The proposed NFDBFa approach underwent validation through numerical wave propagation simulations, comparing predicted frequency-dependent phase attenuation values against theoretical phase attenuation curves for two synthetic models. Furthermore, validation of the developed technique was reinforced using MASW and MAM field data collected at the Drainage Farm Site in Logan, Utah, USA. The phase velocity and attenuation data extracted from the MASW and MAM recordings agreed well over a common bandwidth, while the ambient noise MAM data allowed the phase velocity and attenuation estimates to be extracted at significantly lower frequencies. The joint inversion of the experimental Rayleigh wave phase velocity and phase attenuation data obtained from both MASW and MAM testing facilitated the estimation of shear wave velocity and small-strain damping ratio profiles to significant depths (400 m) at the Drainage Farm Site.
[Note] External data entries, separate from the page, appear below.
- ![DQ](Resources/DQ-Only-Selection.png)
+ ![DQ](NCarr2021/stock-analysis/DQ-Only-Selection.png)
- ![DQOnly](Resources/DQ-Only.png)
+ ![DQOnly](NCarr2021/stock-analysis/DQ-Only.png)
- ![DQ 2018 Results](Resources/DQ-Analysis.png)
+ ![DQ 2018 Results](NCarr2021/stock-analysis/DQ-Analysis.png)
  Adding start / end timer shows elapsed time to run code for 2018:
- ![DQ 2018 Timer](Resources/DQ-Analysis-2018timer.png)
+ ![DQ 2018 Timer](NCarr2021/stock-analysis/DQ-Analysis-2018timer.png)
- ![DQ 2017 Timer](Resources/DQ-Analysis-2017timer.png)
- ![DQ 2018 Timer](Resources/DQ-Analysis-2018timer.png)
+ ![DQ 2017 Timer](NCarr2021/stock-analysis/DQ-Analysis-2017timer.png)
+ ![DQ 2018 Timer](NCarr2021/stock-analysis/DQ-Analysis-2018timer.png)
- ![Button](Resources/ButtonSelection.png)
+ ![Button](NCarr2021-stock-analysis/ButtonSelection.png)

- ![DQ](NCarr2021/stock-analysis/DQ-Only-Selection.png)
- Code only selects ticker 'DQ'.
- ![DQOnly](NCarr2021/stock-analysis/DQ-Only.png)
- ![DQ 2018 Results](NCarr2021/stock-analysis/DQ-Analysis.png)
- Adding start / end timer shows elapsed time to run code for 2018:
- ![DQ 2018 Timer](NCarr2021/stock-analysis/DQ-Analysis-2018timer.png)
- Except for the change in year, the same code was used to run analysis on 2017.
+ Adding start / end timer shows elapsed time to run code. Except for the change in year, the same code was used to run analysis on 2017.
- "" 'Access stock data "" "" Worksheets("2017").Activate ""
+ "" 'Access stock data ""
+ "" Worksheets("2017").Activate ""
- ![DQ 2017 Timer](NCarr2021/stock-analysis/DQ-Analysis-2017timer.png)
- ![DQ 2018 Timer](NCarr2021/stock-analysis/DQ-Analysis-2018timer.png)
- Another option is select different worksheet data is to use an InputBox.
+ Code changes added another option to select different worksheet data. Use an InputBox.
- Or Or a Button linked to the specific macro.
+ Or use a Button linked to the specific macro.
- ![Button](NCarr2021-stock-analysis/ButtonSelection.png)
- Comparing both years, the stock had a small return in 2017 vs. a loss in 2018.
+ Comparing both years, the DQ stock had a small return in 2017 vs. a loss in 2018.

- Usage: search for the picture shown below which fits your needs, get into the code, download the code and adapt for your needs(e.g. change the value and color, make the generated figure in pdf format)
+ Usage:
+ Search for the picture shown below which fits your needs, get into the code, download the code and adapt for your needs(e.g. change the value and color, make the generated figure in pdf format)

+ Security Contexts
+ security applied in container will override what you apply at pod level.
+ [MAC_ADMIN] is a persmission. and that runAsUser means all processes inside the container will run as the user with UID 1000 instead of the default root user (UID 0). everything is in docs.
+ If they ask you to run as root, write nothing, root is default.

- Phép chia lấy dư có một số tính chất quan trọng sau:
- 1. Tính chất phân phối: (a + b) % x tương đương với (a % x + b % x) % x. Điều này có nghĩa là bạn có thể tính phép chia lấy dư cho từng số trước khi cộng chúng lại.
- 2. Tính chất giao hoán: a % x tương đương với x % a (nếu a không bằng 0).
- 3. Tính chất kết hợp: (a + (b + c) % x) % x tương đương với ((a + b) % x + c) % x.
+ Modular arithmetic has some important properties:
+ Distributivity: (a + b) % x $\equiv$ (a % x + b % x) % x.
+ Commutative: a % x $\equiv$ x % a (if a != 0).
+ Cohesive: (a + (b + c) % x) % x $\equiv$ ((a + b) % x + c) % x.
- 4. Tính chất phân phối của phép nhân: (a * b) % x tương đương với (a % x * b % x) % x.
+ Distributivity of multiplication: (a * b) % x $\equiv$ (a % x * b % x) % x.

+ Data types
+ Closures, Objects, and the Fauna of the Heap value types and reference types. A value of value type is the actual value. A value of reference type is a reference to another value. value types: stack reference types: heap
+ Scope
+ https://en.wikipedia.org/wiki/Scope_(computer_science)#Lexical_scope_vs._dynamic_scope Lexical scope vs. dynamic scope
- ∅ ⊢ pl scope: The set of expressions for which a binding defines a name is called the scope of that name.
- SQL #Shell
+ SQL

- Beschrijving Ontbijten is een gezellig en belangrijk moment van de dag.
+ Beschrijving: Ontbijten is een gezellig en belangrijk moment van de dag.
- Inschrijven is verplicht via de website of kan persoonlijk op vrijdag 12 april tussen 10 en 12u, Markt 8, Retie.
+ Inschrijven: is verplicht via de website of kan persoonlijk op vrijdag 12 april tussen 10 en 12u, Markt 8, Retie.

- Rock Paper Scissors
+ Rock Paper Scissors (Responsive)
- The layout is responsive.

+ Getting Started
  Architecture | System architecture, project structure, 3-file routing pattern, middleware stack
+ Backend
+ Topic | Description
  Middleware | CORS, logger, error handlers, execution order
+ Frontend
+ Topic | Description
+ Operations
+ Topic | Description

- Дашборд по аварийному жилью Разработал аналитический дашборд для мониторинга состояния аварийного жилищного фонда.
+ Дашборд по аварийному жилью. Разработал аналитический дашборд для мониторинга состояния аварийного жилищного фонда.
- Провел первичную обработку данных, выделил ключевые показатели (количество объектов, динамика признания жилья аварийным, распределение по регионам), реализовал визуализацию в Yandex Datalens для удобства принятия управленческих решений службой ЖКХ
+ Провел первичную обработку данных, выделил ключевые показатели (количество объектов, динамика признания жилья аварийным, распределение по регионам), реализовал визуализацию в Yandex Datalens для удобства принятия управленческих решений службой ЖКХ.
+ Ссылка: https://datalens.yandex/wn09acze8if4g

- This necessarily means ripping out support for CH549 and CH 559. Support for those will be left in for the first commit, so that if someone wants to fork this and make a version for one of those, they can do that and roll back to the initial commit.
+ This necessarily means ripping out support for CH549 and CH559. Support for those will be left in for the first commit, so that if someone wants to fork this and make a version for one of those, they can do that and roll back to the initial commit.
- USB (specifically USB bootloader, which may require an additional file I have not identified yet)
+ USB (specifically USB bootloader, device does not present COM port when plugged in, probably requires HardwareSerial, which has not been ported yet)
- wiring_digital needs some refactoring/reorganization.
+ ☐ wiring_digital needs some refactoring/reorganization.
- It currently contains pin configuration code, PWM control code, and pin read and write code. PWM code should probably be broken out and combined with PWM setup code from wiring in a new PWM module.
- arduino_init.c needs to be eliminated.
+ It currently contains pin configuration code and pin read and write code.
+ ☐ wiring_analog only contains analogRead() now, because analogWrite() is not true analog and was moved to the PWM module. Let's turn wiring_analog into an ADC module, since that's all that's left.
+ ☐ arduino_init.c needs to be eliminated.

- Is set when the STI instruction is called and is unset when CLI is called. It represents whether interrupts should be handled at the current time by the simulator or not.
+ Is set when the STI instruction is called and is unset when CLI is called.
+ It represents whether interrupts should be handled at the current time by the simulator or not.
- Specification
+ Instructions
While these results are promising, they still need to be validated through additional invasive and laboratory testing.
As noted herein and in other studies such as the study by Aimar et al. (2024a), attenuation data are significantly more variable and more complex to understand (e.g. modal curves that repeatedly cross one another) than phase velocity data. As such, there is a need for future studies to better understand attenuation data and how to invert them to retrieve reliable in situ profiles of the small-strain damping ratio. Future efforts should involve additional numerical and experimental testing of diverse subsurface conditions, coupled with comparisons to damping estimates obtained from invasive tests, such as cross-hole and downhole testing. With the validity of this approach demonstrated on the vertical component, future research will also explore the utilization of the three components of the noise wavefield to enhance attenuation estimates beyond the current method’s capabilities.